25 January 2008

This week I learned...

  • NestedVM can take any program that GCC can compile and run it in a Java VM. It does this by compiling the program to a MIPS executable and then translating the MIPS machine code to Java bytecode. Now, there isn't any high-level type information in a MIPS binary, so there isn't any in the bytecode. Instead each instruction is translated to something that bangs on some large int arrays that represent virtual memory. (The sbrk system call is implemented using new int[].)

    The paper has sentences like, “The NestedVM runtime fills the role typically assumed by an OS kernel.” :)

    I think the point of this, aside from being cool, is to make C++ code run anywhere Java does. I don't know how many platforms have JVMs but not gcc back-ends, though. (GCC actually has a back end for Java, but it can't handle C++.)

  • So if you know C, you know that && has short-circuit behavior: if the left-hand side is false, the right-hand side doesn't get evaluated. This week I learned that if the right-hand side of && is simple enough and has no side effects, as in x > 0 && x < N, a good compiler emits code that evaluates it anyway, essentially treating the && as &. A conditional branch is slower than a few redundant instructions.

  • Objective C exceptions on Mac are implemented using setjmp/longjmp. They don't cooperate with C++; if you throw an Objective C exception across a frame containing C++ objects, the destructors don't get called. This triggered some bugs in Mozilla, which apparently has Cocoa GUI code or something. (Sorry, I don't pay much atttention to that stuff. :))

  • If you compile with gcc -g3, then gdb can print expressions that use macros!

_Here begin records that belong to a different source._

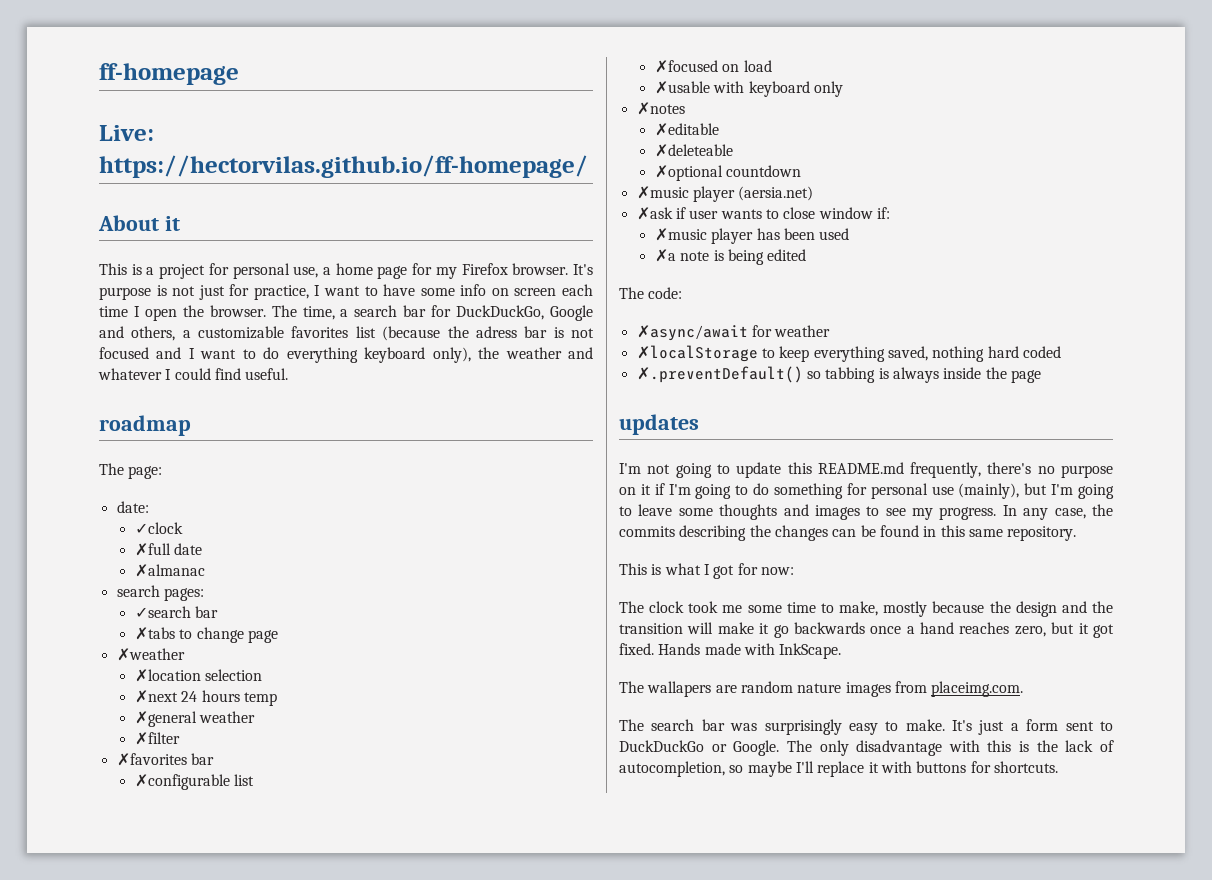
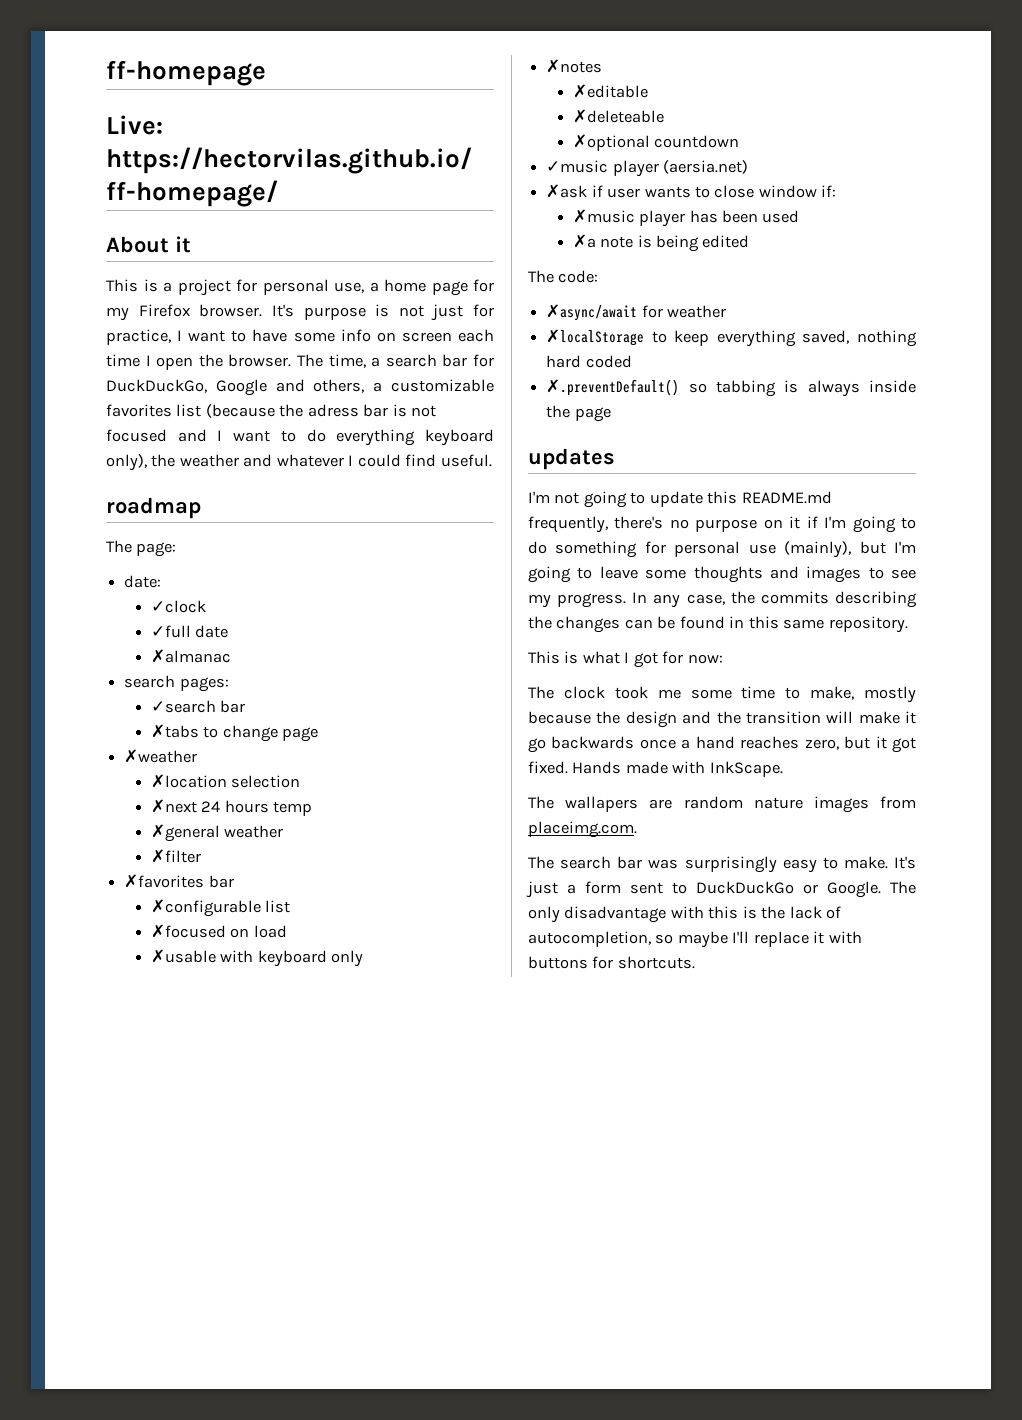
- ✗full date
+ ✓full date
- ✗music player (aersia.net)
+ ✓music player (aersia.net)

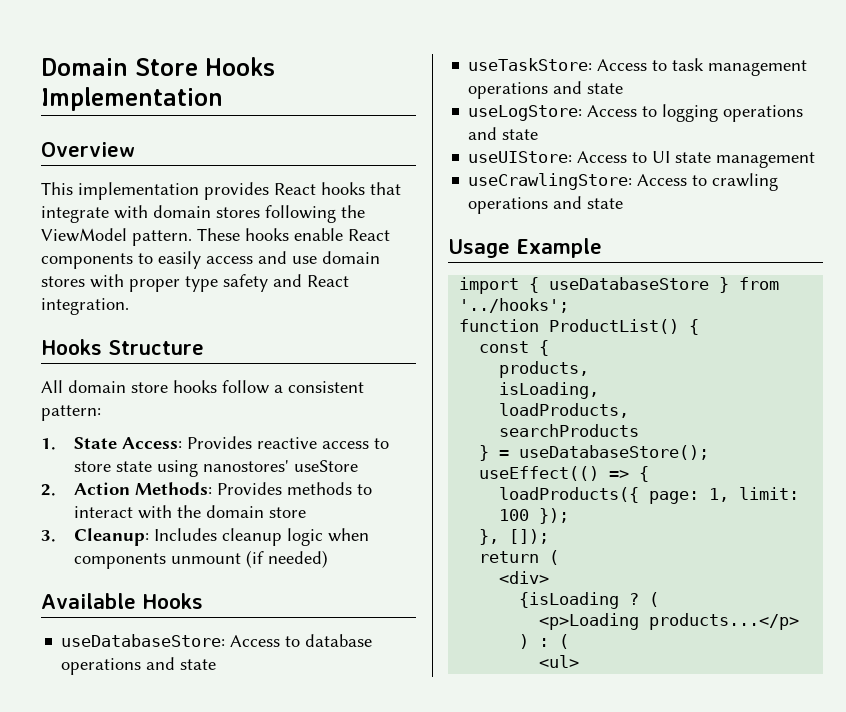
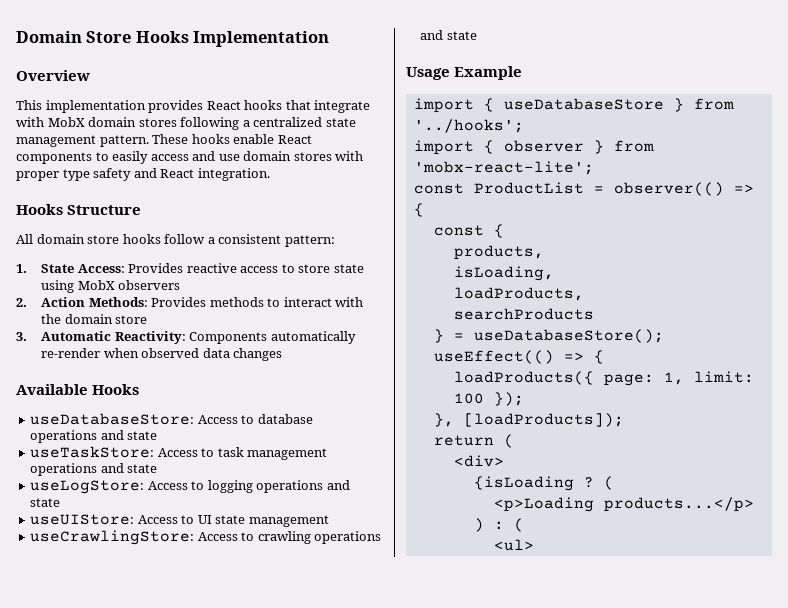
- This implementation provides React hooks that integrate with domain stores following the ViewModel pattern.
+ This implementation provides React hooks that integrate with MobX domain stores following a centralized state management pattern.
- 1. State Access: Provides reactive access to store state using nanostores' useStore
+ 1. State Access: Provides reactive access to store state using MobX observers
- 3. Cleanup: Includes cleanup logic when components unmount (if needed)
+ 3. Automatic Reactivity: Components automatically re-render when observed data changes
- function ProductList() {
+ import { observer } from 'mobx-react-lite';
+ const ProductList = observer(() => {
- }, []);
+ }, [loadProducts]);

I knew Jim Blandy had implemented this but I never actually went and dug up the magic to make it work. This will make my life a lot easier, at least for a year or two.

  • The gcc compiler itself uses a garbage collector. I'm told the GC is autogenerated from the source; so the gcc source distribution actually includes a bunch of autogenerated code.

  • gcc -S prints Intel assembly code with the operands reversed. I don't remember if I ever knew this or not. What a pain.

  • And some more about GCC internals, from here.


Hadi said...

Your blog is one of most interesting blogs I've ever read, and this post is among the most interesting posts (of course, just for me).

Thanks for sharing your experiences!

Andrew said...

You can get proper intel assembly code with -S -masm=intel.